- TASK DESCRIPTION: Retype the line in which "total: 8.16 -> 8.41" appears, then every line after it until the records end. Leave out the pictures.

Change detection data:
***

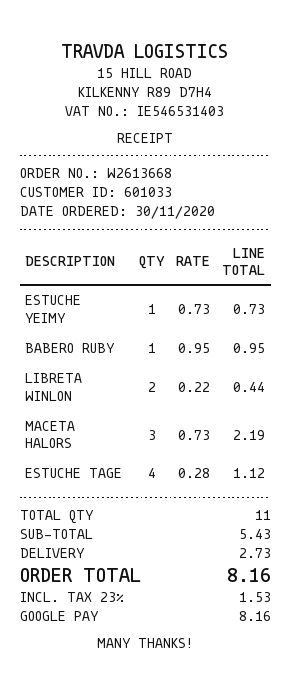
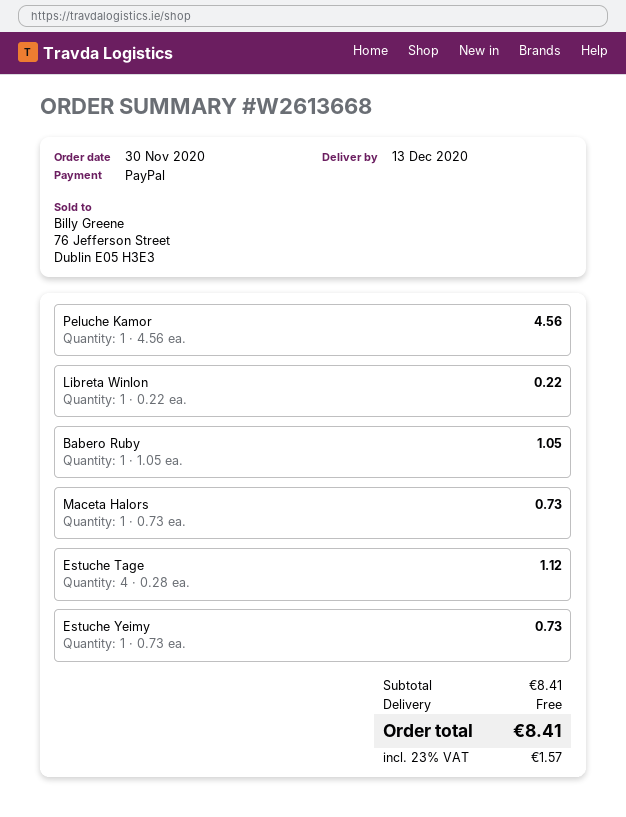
payment method: Google Pay -> PayPal
BABERO RUBY: 1 x 0.95 = 0.95 -> 1 x 1.05 = 1.05
LIBRETA WINLON: 2 x 0.22 = 0.44 -> 1 x 0.22 = 0.22
MACETA HALORS: 3 x 0.73 = 2.19 -> 1 x 0.73 = 0.73
Peluche Kamor: none -> 1 x 4.56 = 4.56
subtotal: 5.43 -> 8.41
shipping: 2.73 -> 0.00
tax: 23% = 1.53 -> 23% = 1.57
total: 8.16 -> 8.41

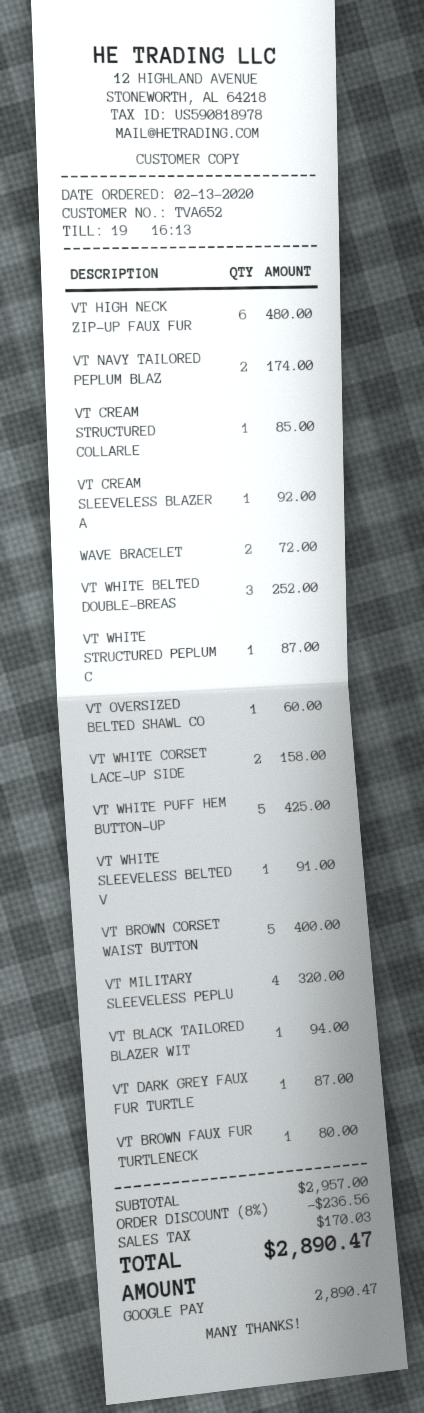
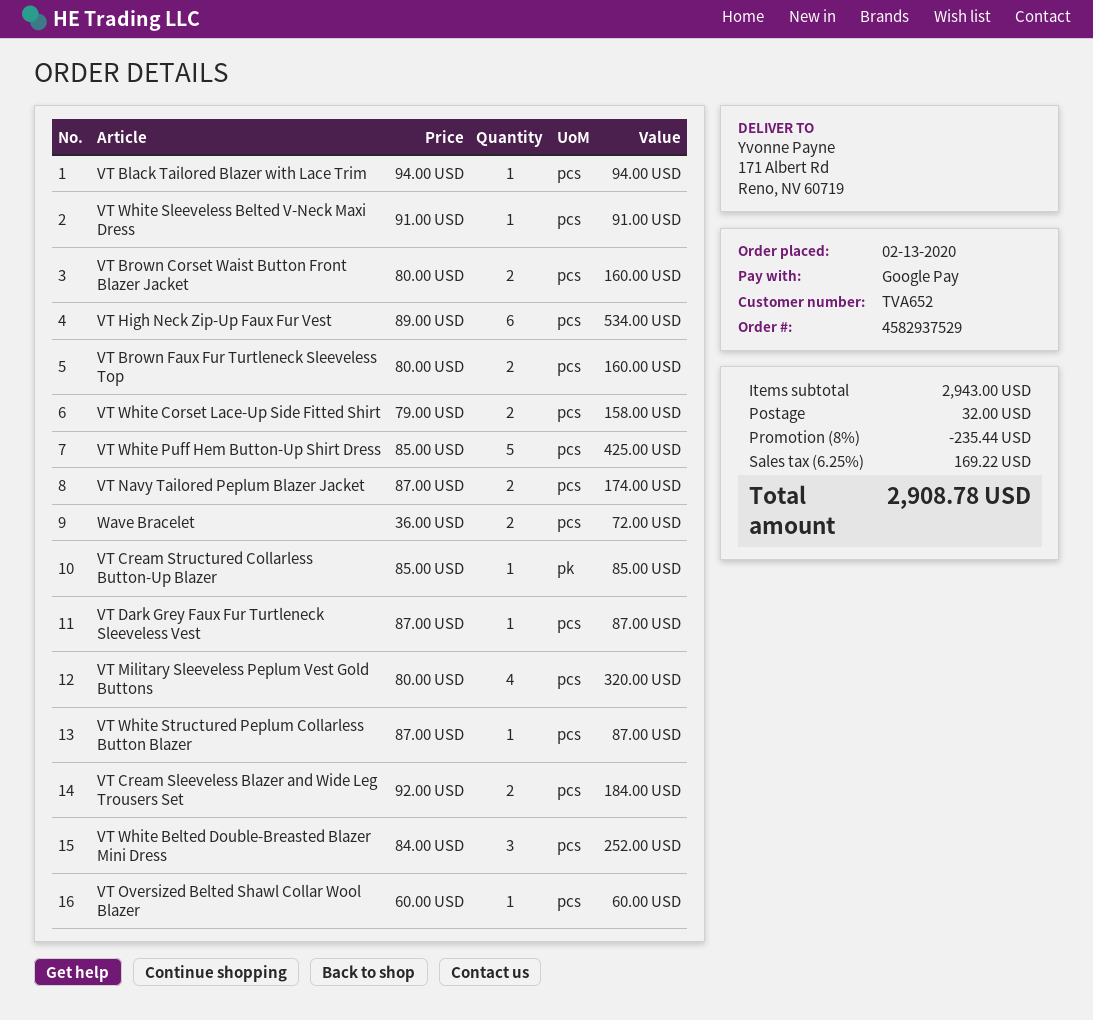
VT HIGH NECK ZIP-UP FAUX FUR: 6 for 480.00 -> 6 for 534.00
VT CREAM SLEEVELESS BLAZER A: 1 for 92.00 -> 2 for 184.00
VT BROWN CORSET WAIST BUTTON: 5 for 400.00 -> 2 for 160.00
VT BROWN FAUX FUR TURTLENECK: 1 for 80.00 -> 2 for 160.00
subtotal: 2957.00 -> 2943.00
discount: 8% = 236.56 -> 8% = 235.44
shipping: none -> 32.00
tax: 170.03 -> 169.22
total: 2890.47 -> 2908.78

***

- RESULT FOR THIS TASK:
total: 8.16 -> 8.41

VT HIGH NECK ZIP-UP FAUX FUR: 6 for 480.00 -> 6 for 534.00
VT CREAM SLEEVELESS BLAZER A: 1 for 92.00 -> 2 for 184.00
VT BROWN CORSET WAIST BUTTON: 5 for 400.00 -> 2 for 160.00
VT BROWN FAUX FUR TURTLENECK: 1 for 80.00 -> 2 for 160.00
subtotal: 2957.00 -> 2943.00
discount: 8% = 236.56 -> 8% = 235.44
shipping: none -> 32.00
tax: 170.03 -> 169.22
total: 2890.47 -> 2908.78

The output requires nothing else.